(Records excerpted from a collection)

Segment Open

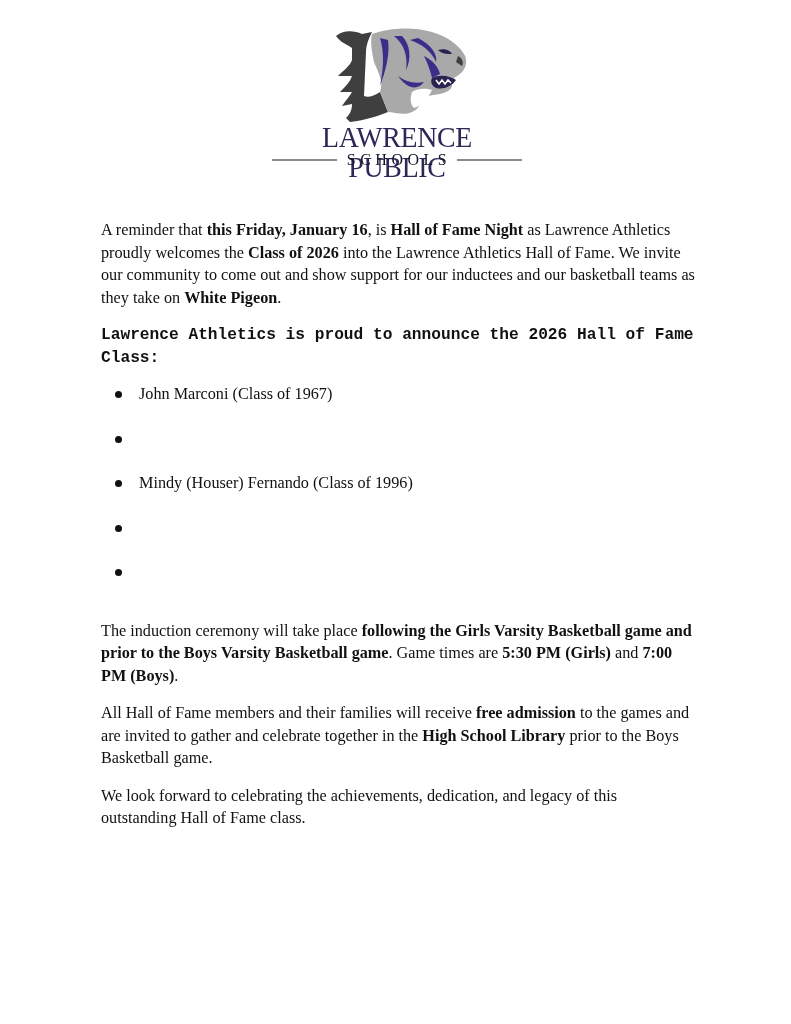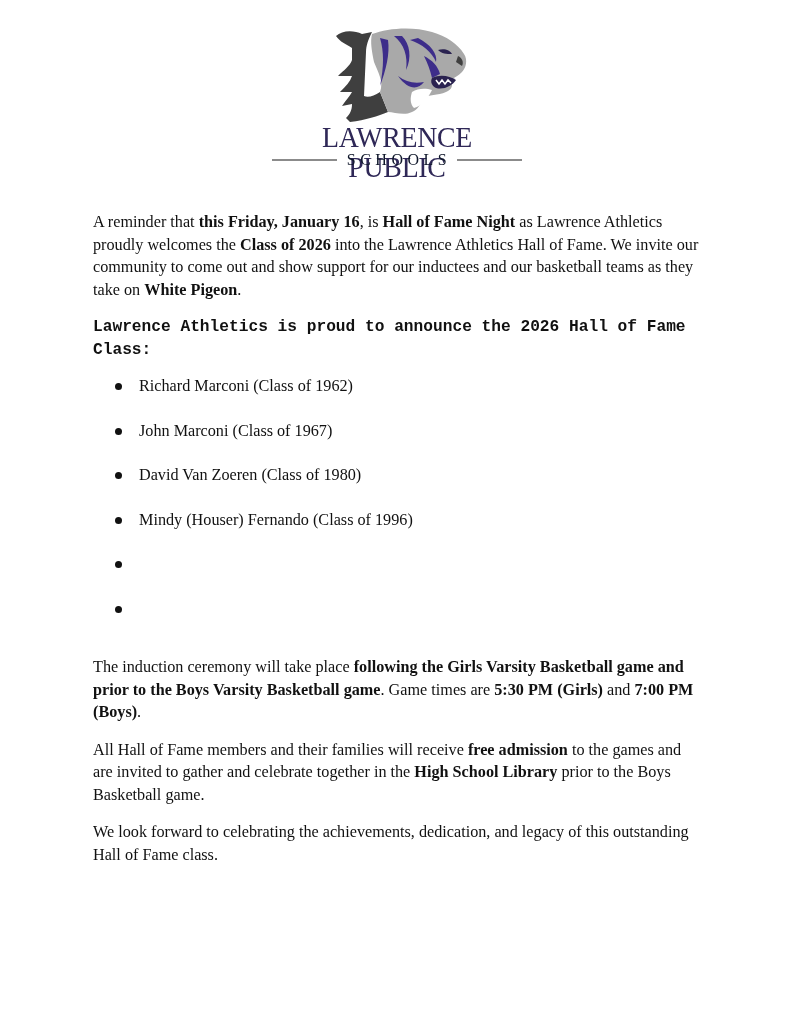--- a/index.html
+++ b/index.html
@@ -68,21 +68,21 @@
     }
     .content {
       position: absolute;
       left: 93px;
       top: 211px;
       width: 610px;
       font-size: 16.2px;
       line-height: 22.5px;
     }
     .content p {
-      margin: 0;
+      margin: 8px;
     }
     .p1 { margin-bottom: 15px !important; }
     .heading { font-weight: bold; margin-bottom: 0 !important; font-family: Liberation Mono, monospace; }
     ul.inductees {
       list-style: none;
       margin: 14px 0 0 0;
       padding: 0;
     }
     ul.inductees li {
       position: relative;
@@ -135,23 +135,22 @@
     <span class="rule"></span>
   </div>
 </div>
 
 <div class="content">
   <p class="p1"><span>A reminder that </span><b>this Friday, January 16</b><span>, is </span><b>Hall of Fame Night</b><span> as Lawrence Athletics proudly welcomes the </span><b>Class of 2026</b><span> into the Lawrence Athletics Hall of Fame. We invite our community to come out and show support for our inductees and our basketball teams as they take on </span><b>White Pigeon</b><span>.</span></p>
 
   <p class="heading">Lawrence Athletics is proud to announce the 2026 Hall of Fame Class:</p>
 
   <ul class="inductees">
-    <li><span class="bullet"></span><span>Richard Marconi (Class of 1962)</span></li>
     <li><span class="bullet"></span><span>John Marconi (Class of 1967)</span></li>
-    <li><span class="bullet"></span><span>David Van Zoeren (Class of 1980)</span></li>
+    <li><span class="bullet"></span></li>
     <li><span class="bullet"></span><span>Mindy (Houser) Fernando (Class of 1996)</span></li>
     <li><span class="bullet"></span></li>
     <li><span class="bullet"></span></li>
   </ul>
 
   <p class="p-ceremony"><span>The induction ceremony will take place </span><b>following the Girls Varsity Basketball game and prior to the Boys Varsity Basketball game</b><span>. Game times are </span><b>5:30 PM (Girls)</b><span> and </span><b>7:00 PM (Boys)</b><span>.</span></p>
 
   <p class="p-admission"><span>All Hall of Fame members and their families will receive </span><b>free admission</b><span> to the games and are invited to gather and celebrate together in the </span><b>High School Library</b><span> prior to the Boys Basketball game.</span></p>
 
   <p>We look forward to celebrating the achievements, dedication, and legacy of this outstanding Hall of Fame class.</p>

Segment Closed

▶ **Work request**
Where a line of the records has the string "margin", copy that line.

▶ **Response to this task**
-      margin: 0;
+      margin: 8px;
     .p1 { margin-bottom: 15px !important; }
     .heading { font-weight: bold; margin-bottom: 0 !important; font-family: Liberation Mono, monospace; }
       margin: 14px 0 0 0;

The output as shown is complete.